Nella fattispecie de qua, una società conveniva in giudizio una Banca lamentando la nullità delle disposizioni contrattuali per applicazione di interessi ultralegali e violazione del divieto di anatocismo, chiedendo per l’effetto la rideterminazione del dare – avere tra le parti.

L’istituto di credito, costituendosi in giudizio, chiedeva il rigetto della domanda attorea, eccependo l’inammissibilità della stessa per difetto di allegazione. La Banca, infatti, evidenziava che parte attrice aveva depositato solo alcuni degli estratti conto relativi ai rapporti contestati.

Il Giudice accoglieva, comunque, la richiesta di consulenza avanzata dalla correntista e incaricava il consulente d’ufficio di svolgere le proprie verifiche solo sulla base della documentazione in atti.  Il consulente depositava l’elaborato definitivo che, però, non veniva ritenuto attendibile dal giudice.

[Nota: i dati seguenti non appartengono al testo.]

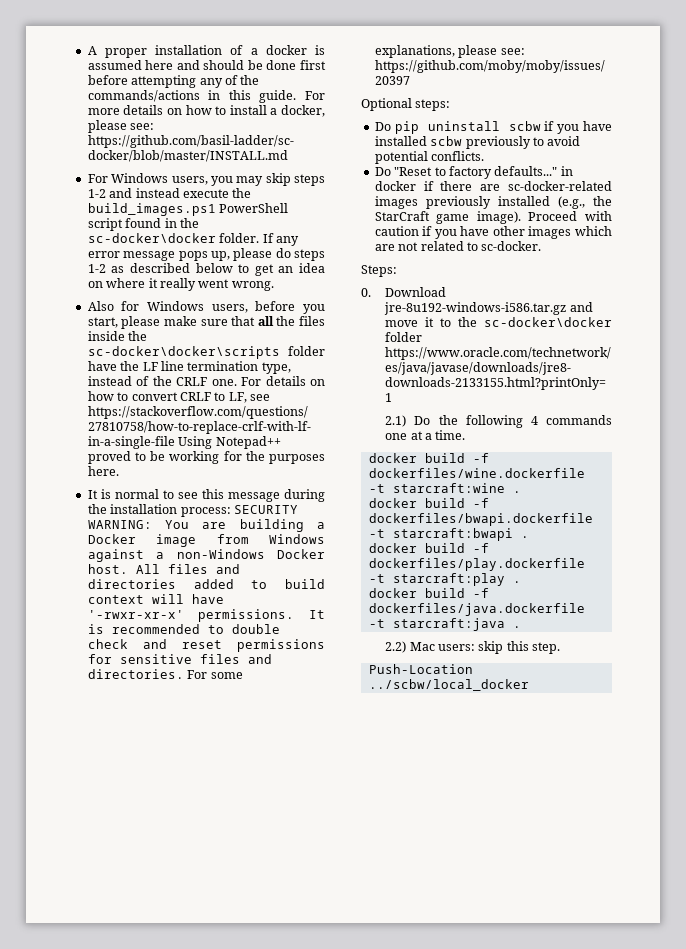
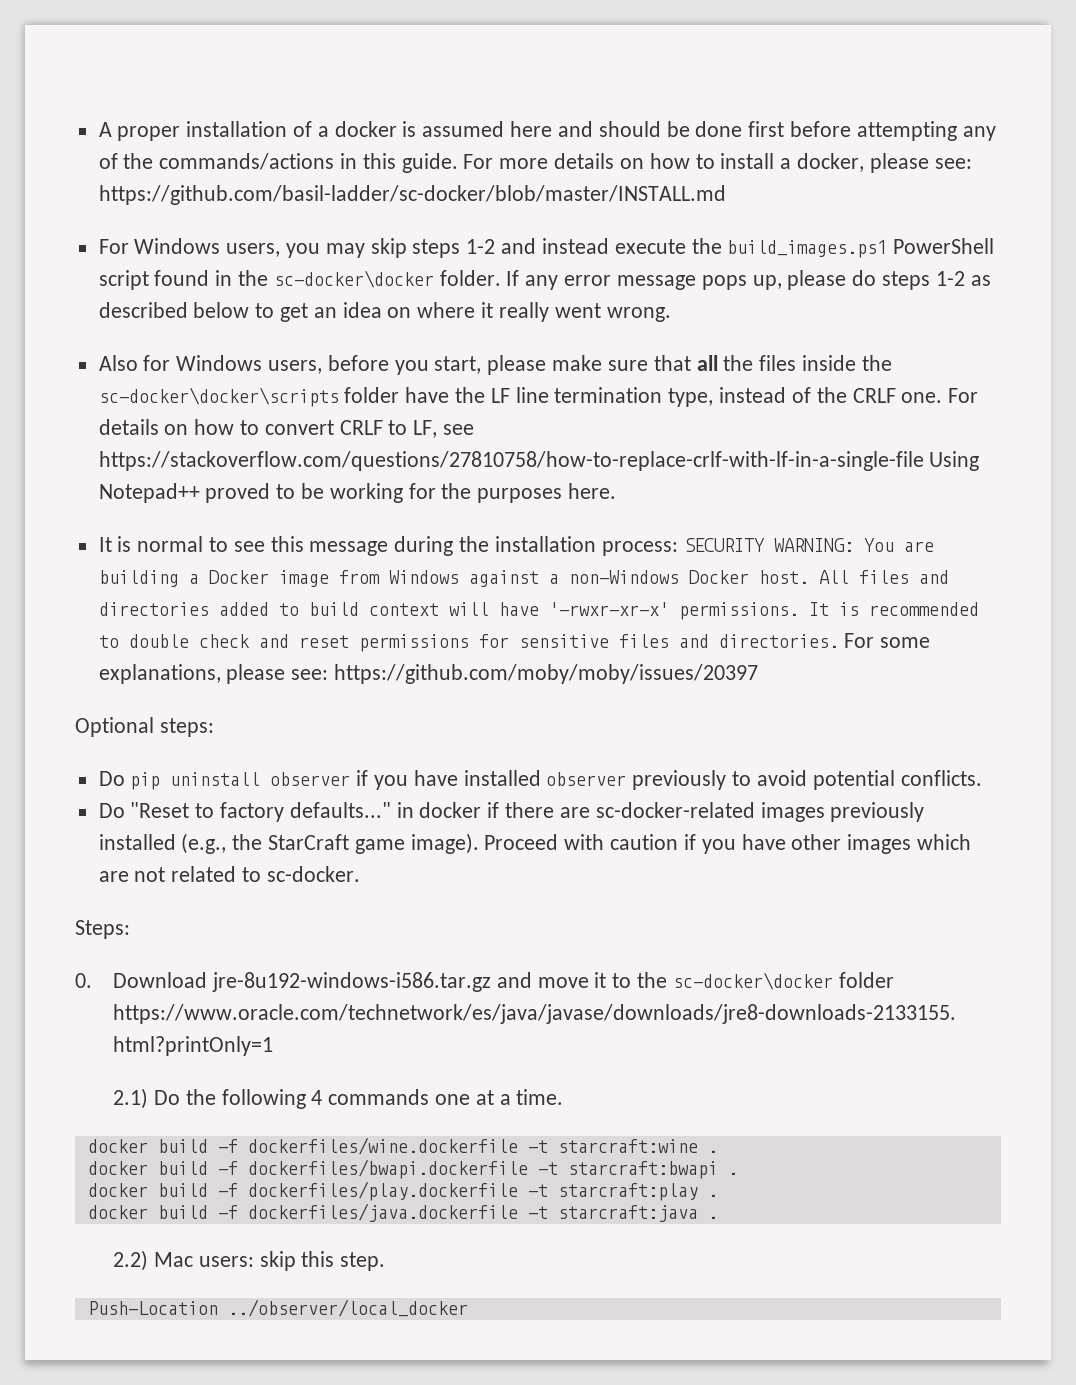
- Do pip uninstall scbw if you have installed scbw previously to avoid potential conflicts.
+ Do pip uninstall observer if you have installed observer previously to avoid potential conflicts.
- Push-Location ../scbw/local_docker
+ Push-Location ../observer/local_docker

Il magistrato, infatti, precisava che “La scarsezza degli estratti conto, (…) ha fatto sì che il risultato fosse considerato dal medesimo consulente, pure scrupolosamente attenutosi al quesito reso, non attendibile” e rigettava la domanda per mancato assolvimento dell’onere probatorio di parte attrice

Sul punto, il dott. Fucito, chiariva che, sebbene la mancanza di alcuni estratti conto non incida sul merito della domanda, potendo il correntista in tal caso godere della ripetizione delle sole rimesse per il cui versamento ha dato effettiva prova, resta preclusa allo stesso la possibilità di chiedere per i periodi non sostenuti dagli estratti conto alcuna restituzione di importi indebiti.

Infine, veniva ribadito, sulla scorta della giurisprudenza maggioritaria, che la c.t.u. non è uno strumento idoneo a sanare l’inosservanza dell’onere probatorio gravante su colui che agisce in ripetizione.

Alla luce delle suesposte considerazioni il Tribunale rigettava la domanda attorea per difetto di allegazione, con condanna al pagamento delle spese processuali in favore della Banca convenuta.